EXERCISE PROMPT
The records that follow must be repeated exactly, minus the images.

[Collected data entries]
================================

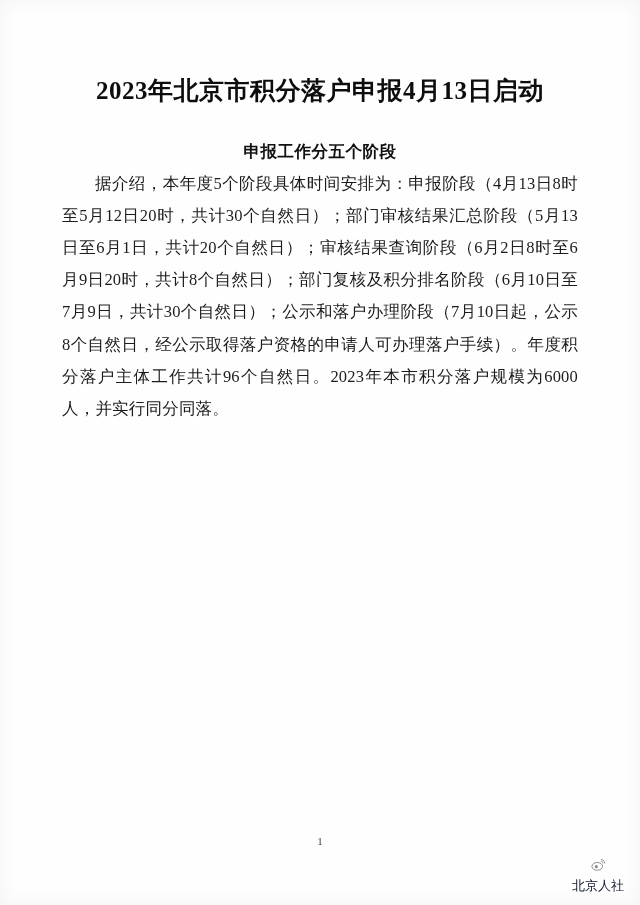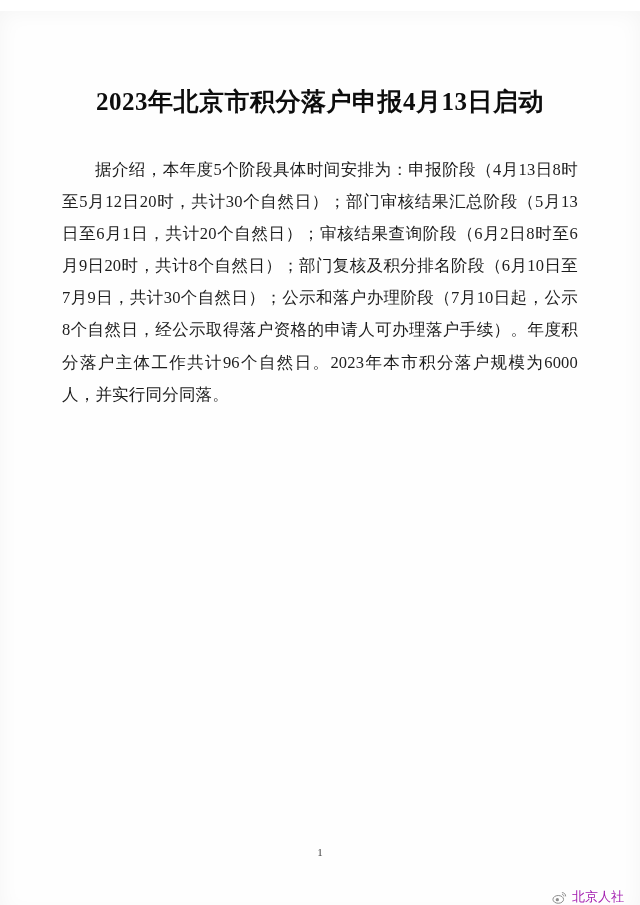--- a/index.html
+++ b/index.html
@@ -28,7 +28,7 @@
     font-size: 25px;
     font-weight: bold;
     letter-spacing: 0.5px;
-    margin: 11px;
+    margin: 0;
     padding: 72px 60px 0 60px;
     line-height: 1.5;
     color: #0d0d0d;

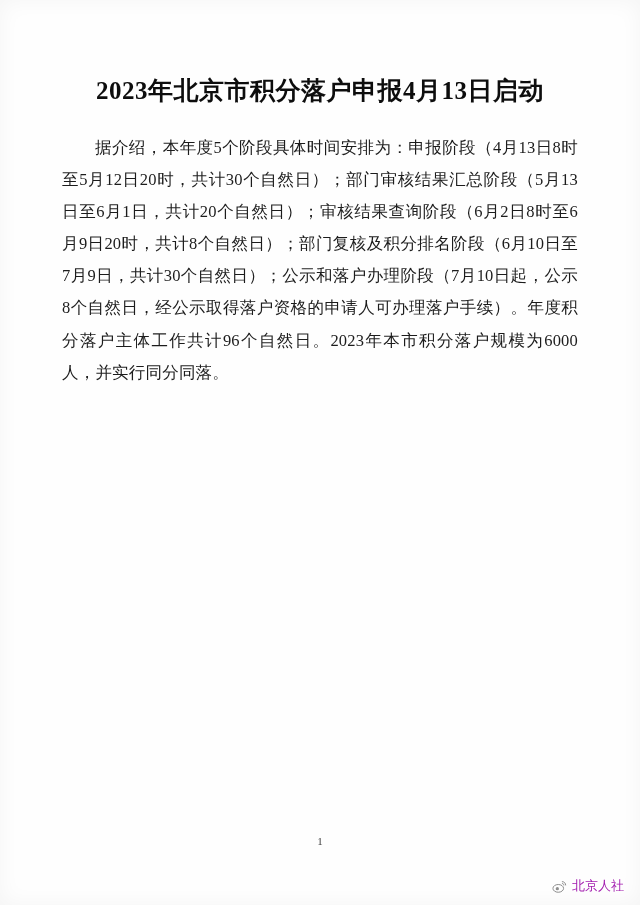--- a/index.html
+++ b/index.html
@@ -99,6 +99,7 @@
   <h1 class="doc-title">2023年北京市积分落户申报4月13日启动</h1>
 
   <div class="body-wrap">
+    <h2 class="sub-head">申报工作分五个阶段</h2>
     <p class="para">据介绍，本年度5个阶段具体时间安排为：申报阶段（4月13日8时至5月12日20时，共计30个自然日）；部门审核结果汇总阶段（5月13日至6月1日，共计20个自然日）；审核结果查询阶段（6月2日8时至6月9日20时，共计8个自然日）；部门复核及积分排名阶段（6月10日至7月9日，共计30个自然日）；公示和落户办理阶段（7月10日起，公示8个自然日，经公示取得落户资格的申请人可办理落户手续）。年度积分落户主体工作共计96个自然日。2023年本市积分落户规模为6000人，并实行同分同落。</p>
   </div>
 

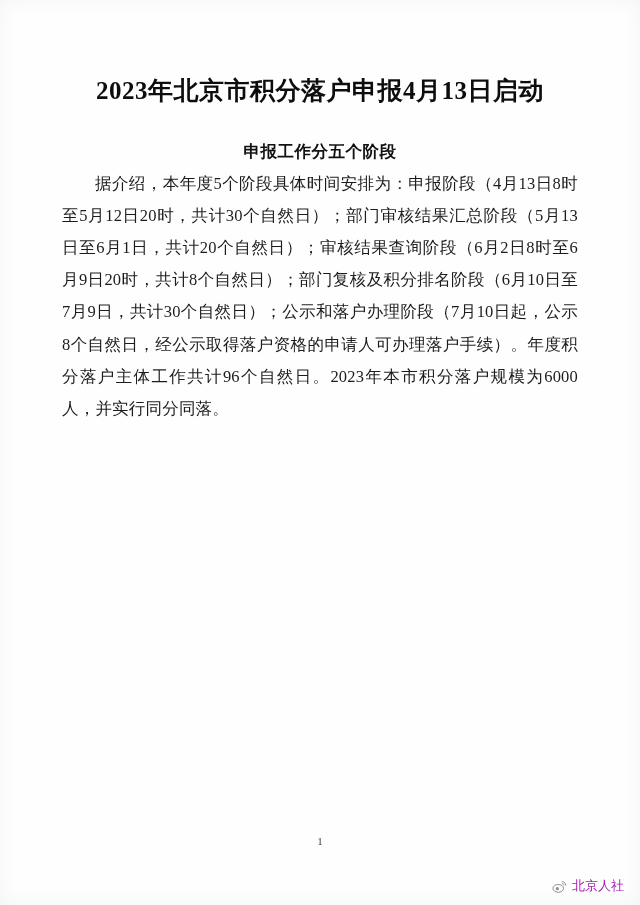--- a/index.html
+++ b/index.html
@@ -73,9 +73,10 @@
     display: flex;
     align-items: center;
     gap: 5px;
-    color: #a21caf;
+    color: #0f172a;
     font-size: 13px;
     font-family: "Liberation Sans", sans-serif;
+    flex-direction: column;
   }
   .weibo-icon {
     width: 15px;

================================

PROBLEM SOLUTION
--- a/index.html
+++ b/index.html
@@ -28,7 +28,7 @@
     font-size: 25px;
     font-weight: bold;
     letter-spacing: 0.5px;
-    margin: 11px;
+    margin: 0;
     padding: 72px 60px 0 60px;
     line-height: 1.5;
     color: #0d0d0d;

--- a/index.html
+++ b/index.html
@@ -99,6 +99,7 @@
   <h1 class="doc-title">2023年北京市积分落户申报4月13日启动</h1>
 
   <div class="body-wrap">
+    <h2 class="sub-head">申报工作分五个阶段</h2>
     <p class="para">据介绍，本年度5个阶段具体时间安排为：申报阶段（4月13日8时至5月12日20时，共计30个自然日）；部门审核结果汇总阶段（5月13日至6月1日，共计20个自然日）；审核结果查询阶段（6月2日8时至6月9日20时，共计8个自然日）；部门复核及积分排名阶段（6月10日至7月9日，共计30个自然日）；公示和落户办理阶段（7月10日起，公示8个自然日，经公示取得落户资格的申请人可办理落户手续）。年度积分落户主体工作共计96个自然日。2023年本市积分落户规模为6000人，并实行同分同落。</p>
   </div>
 

--- a/index.html
+++ b/index.html
@@ -73,9 +73,10 @@
     display: flex;
     align-items: center;
     gap: 5px;
-    color: #a21caf;
+    color: #0f172a;
     font-size: 13px;
     font-family: "Liberation Sans", sans-serif;
+    flex-direction: column;
   }
   .weibo-icon {
     width: 15px;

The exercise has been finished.